• DIRECTIONS FOR THIS TASK: The line containing "margin-left:8px; font-size:14px; color:#606266;" and each line after it, through the final line of the data, are to be retyped exactly, with pictures left out.

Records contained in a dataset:
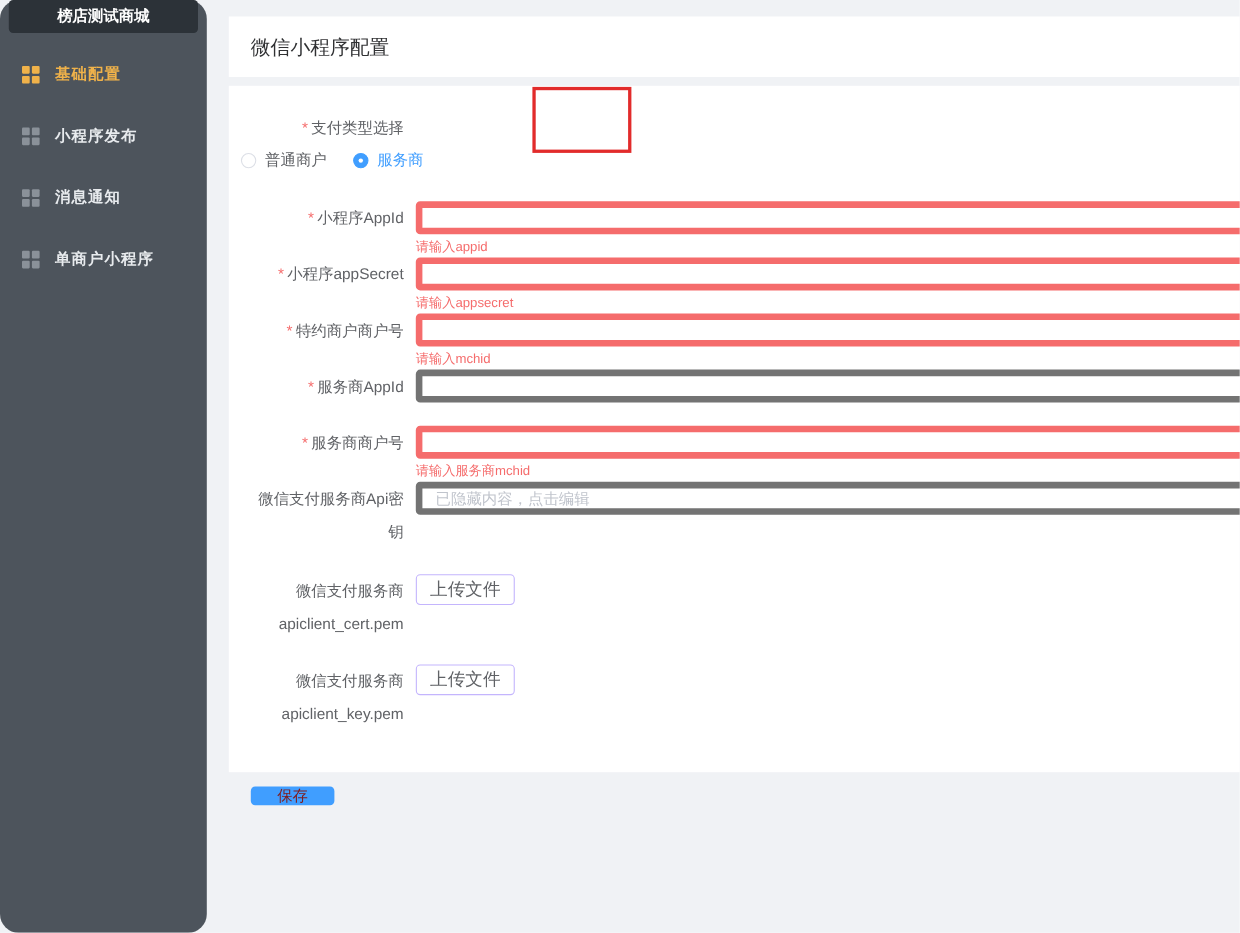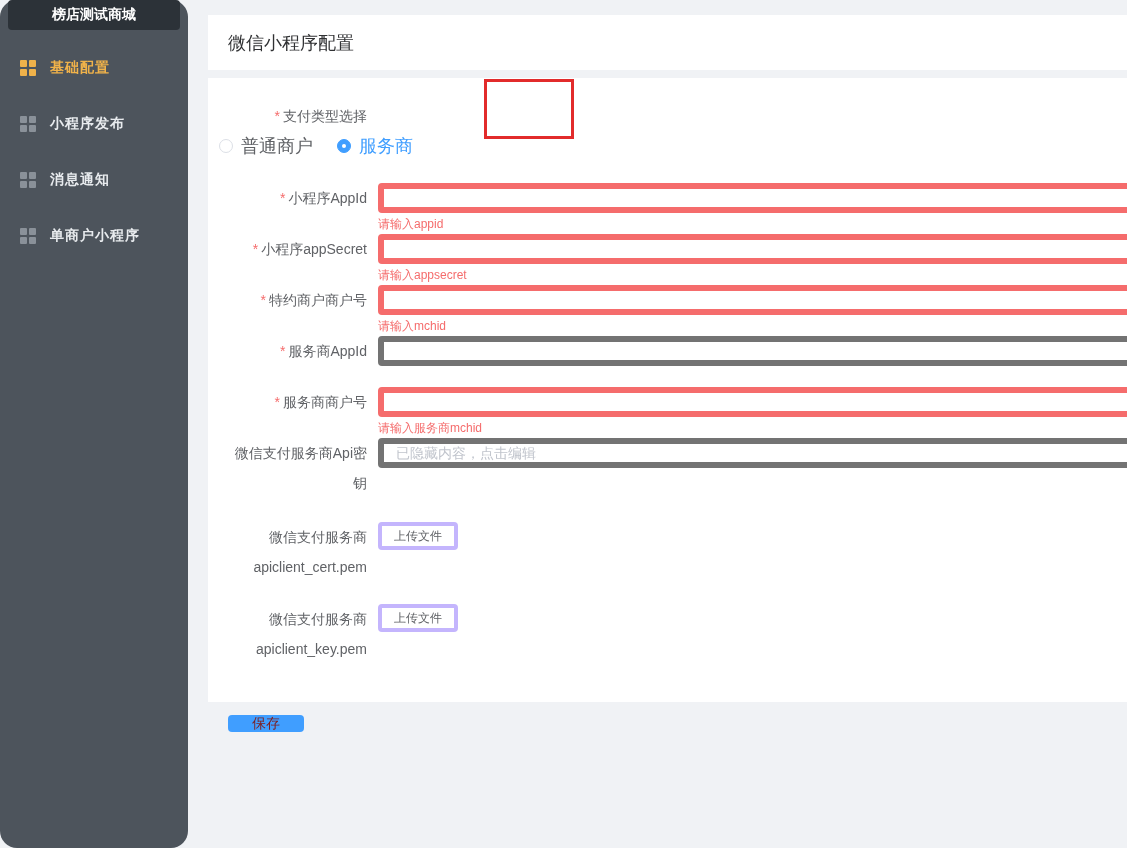--- a/index.html
+++ b/index.html
@@ -78,7 +78,7 @@
     content:""; position:absolute; left:50%; top:50%; width:4px; height:4px;
     border-radius:50%; background:#fff; transform:translate(-50%,-50%);
   }
-  .radio-label { margin-left:8px; font-size:18px; color:#606266; }
+  .radio-label { margin-left:8px; font-size:14px; color:#606266; }
   .radio.checked .radio-label { color:#409eff; }
 
   .annotation-box {

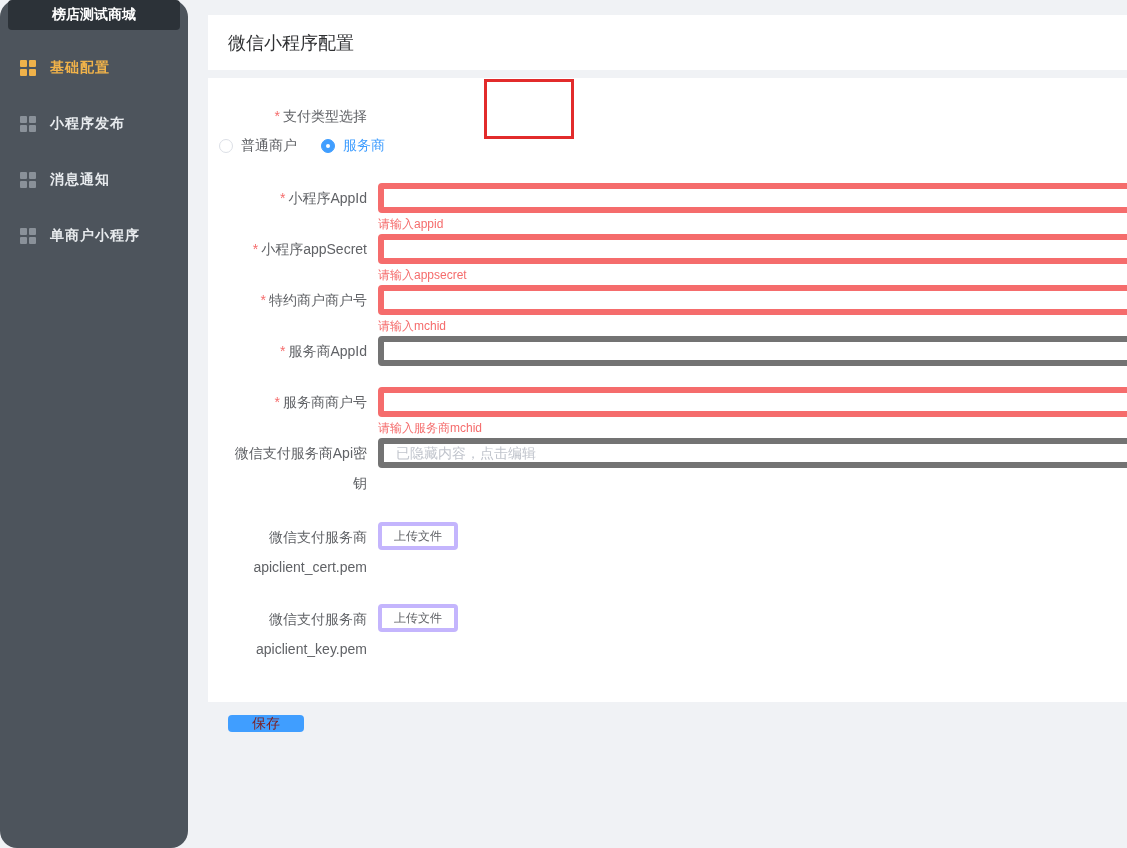--- a/index.html
+++ b/index.html
@@ -89,8 +89,8 @@
   .upload-btn {
     margin-left:11px; align-self:flex-start;
     height:28px; padding:0 12px; background:#ffffff;
-    border:4px solid #c4b5fd; border-radius:4px;
-    font-size:12px; color:#606266; cursor:pointer;
+    border:1px solid #c4b5fd; border-radius:4px;
+    font-size:16px; color:#606266; cursor:pointer;
     font-family:"Liberation Sans", sans-serif;
   }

• ANSWER BOX:
+  .radio-label { margin-left:8px; font-size:14px; color:#606266; }
   .radio.checked .radio-label { color:#409eff; }
 
   .annotation-box {

--- a/index.html
+++ b/index.html
@@ -89,8 +89,8 @@
   .upload-btn {
     margin-left:11px; align-self:flex-start;
     height:28px; padding:0 12px; background:#ffffff;
-    border:4px solid #c4b5fd; border-radius:4px;
-    font-size:12px; color:#606266; cursor:pointer;
+    border:1px solid #c4b5fd; border-radius:4px;
+    font-size:16px; color:#606266; cursor:pointer;
     font-family:"Liberation Sans", sans-serif;
   }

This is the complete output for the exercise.